╭─ RECORDS PROVIDED

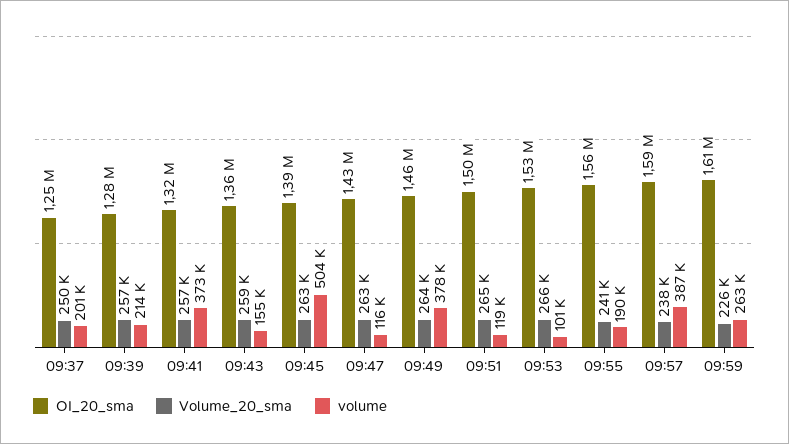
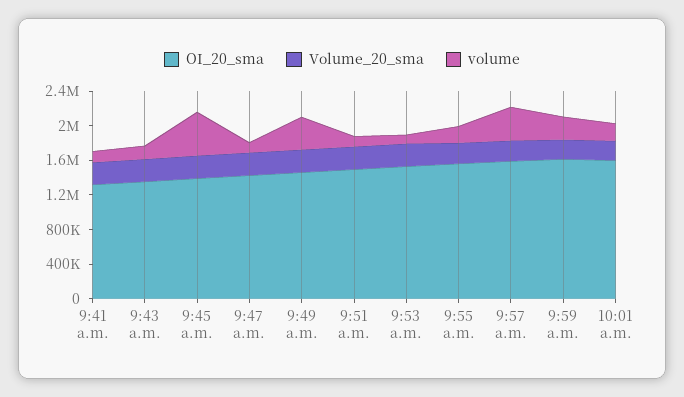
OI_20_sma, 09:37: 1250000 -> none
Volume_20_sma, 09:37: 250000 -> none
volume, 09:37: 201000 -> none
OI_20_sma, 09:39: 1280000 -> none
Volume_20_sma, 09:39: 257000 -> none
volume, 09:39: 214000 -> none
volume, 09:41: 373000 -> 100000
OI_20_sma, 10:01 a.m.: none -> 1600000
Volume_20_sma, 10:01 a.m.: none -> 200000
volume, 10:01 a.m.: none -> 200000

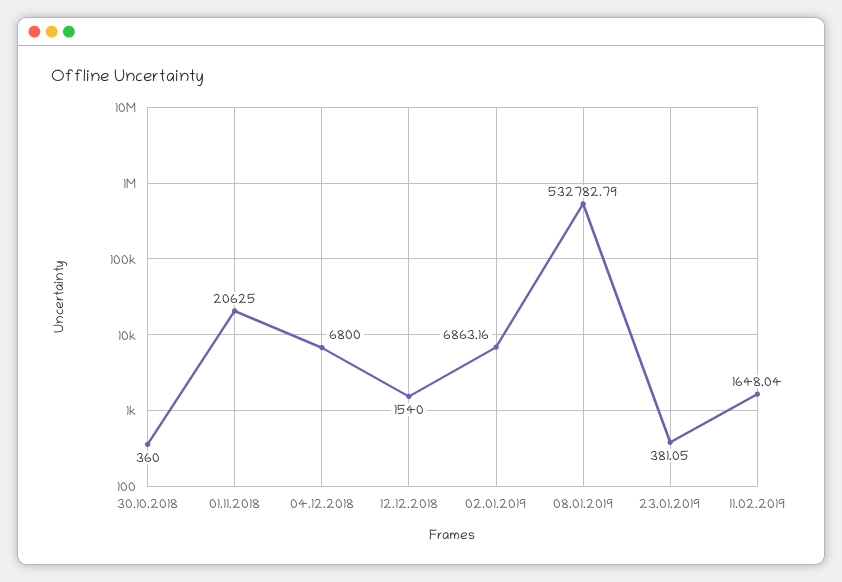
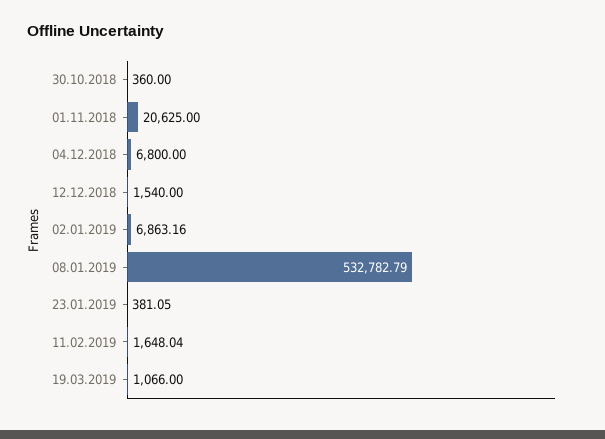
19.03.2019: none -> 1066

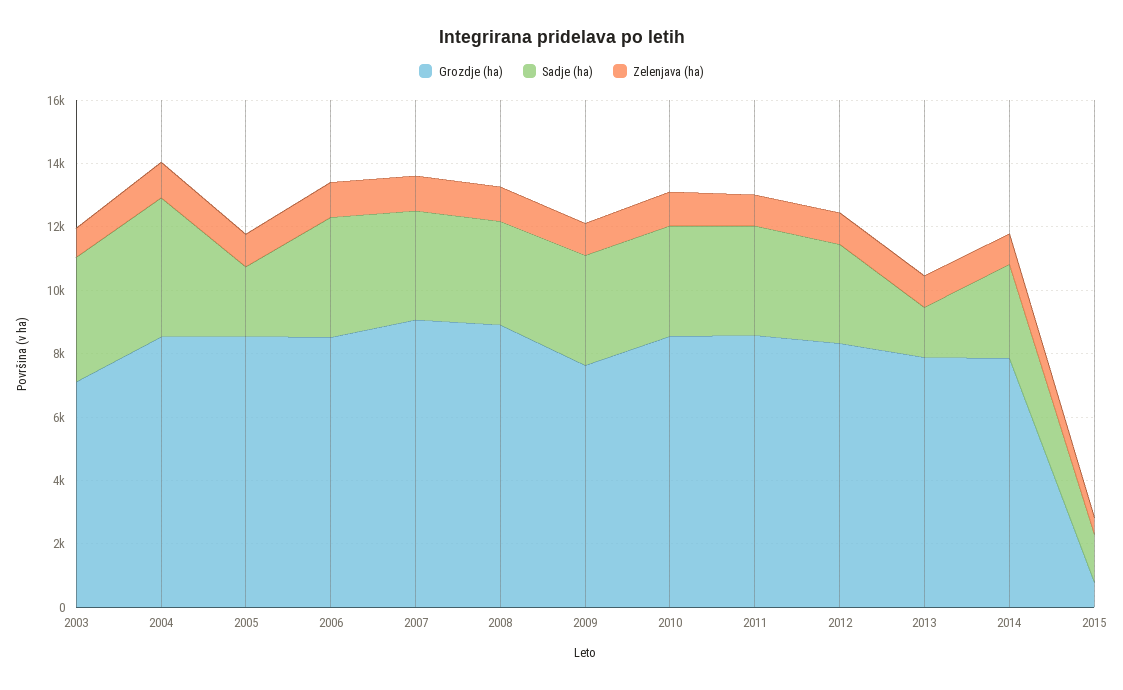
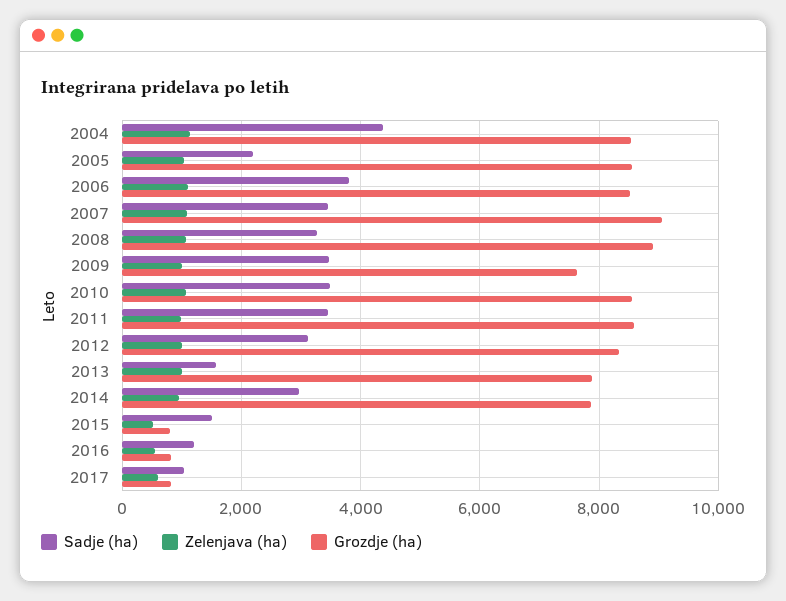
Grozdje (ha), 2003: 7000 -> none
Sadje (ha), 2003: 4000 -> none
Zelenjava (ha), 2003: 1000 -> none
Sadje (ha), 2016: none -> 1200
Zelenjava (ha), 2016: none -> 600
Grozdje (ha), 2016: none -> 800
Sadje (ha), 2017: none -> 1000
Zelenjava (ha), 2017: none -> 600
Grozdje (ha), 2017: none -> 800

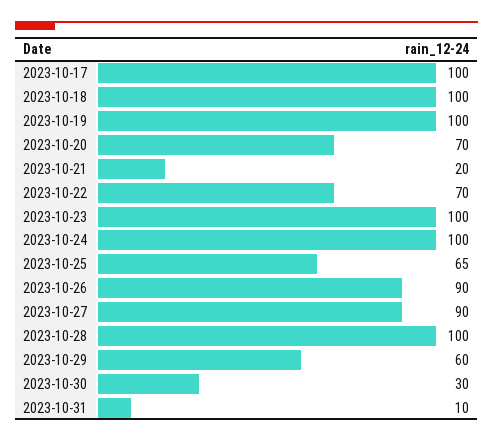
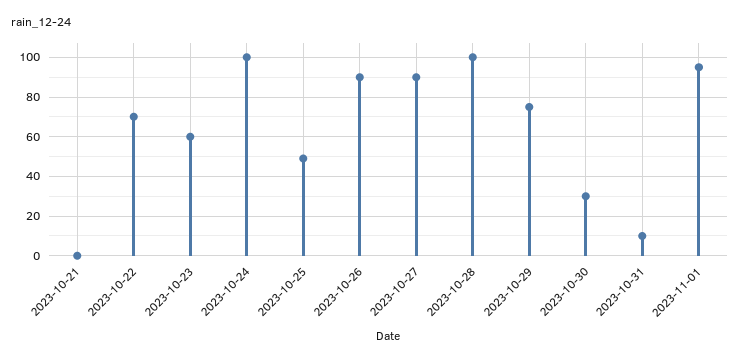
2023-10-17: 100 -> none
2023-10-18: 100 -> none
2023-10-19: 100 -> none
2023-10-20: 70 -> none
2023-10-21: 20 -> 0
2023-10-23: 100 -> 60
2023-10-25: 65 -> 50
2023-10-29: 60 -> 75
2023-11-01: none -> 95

╰─

* [WHAT YOU ARE ASKED TO DO]
Every line from the one that contains "Zelenjava (ha), 2016: none -> 600" through the end of the records above is to be reproduced exactly; no picture goes in the copy.

* [OUTPUT FOR THIS EXERCISE]
Zelenjava (ha), 2016: none -> 600
Grozdje (ha), 2016: none -> 800
Sadje (ha), 2017: none -> 1000
Zelenjava (ha), 2017: none -> 600
Grozdje (ha), 2017: none -> 800

2023-10-17: 100 -> none
2023-10-18: 100 -> none
2023-10-19: 100 -> none
2023-10-20: 70 -> none
2023-10-21: 20 -> 0
2023-10-23: 100 -> 60
2023-10-25: 65 -> 50
2023-10-29: 60 -> 75
2023-11-01: none -> 95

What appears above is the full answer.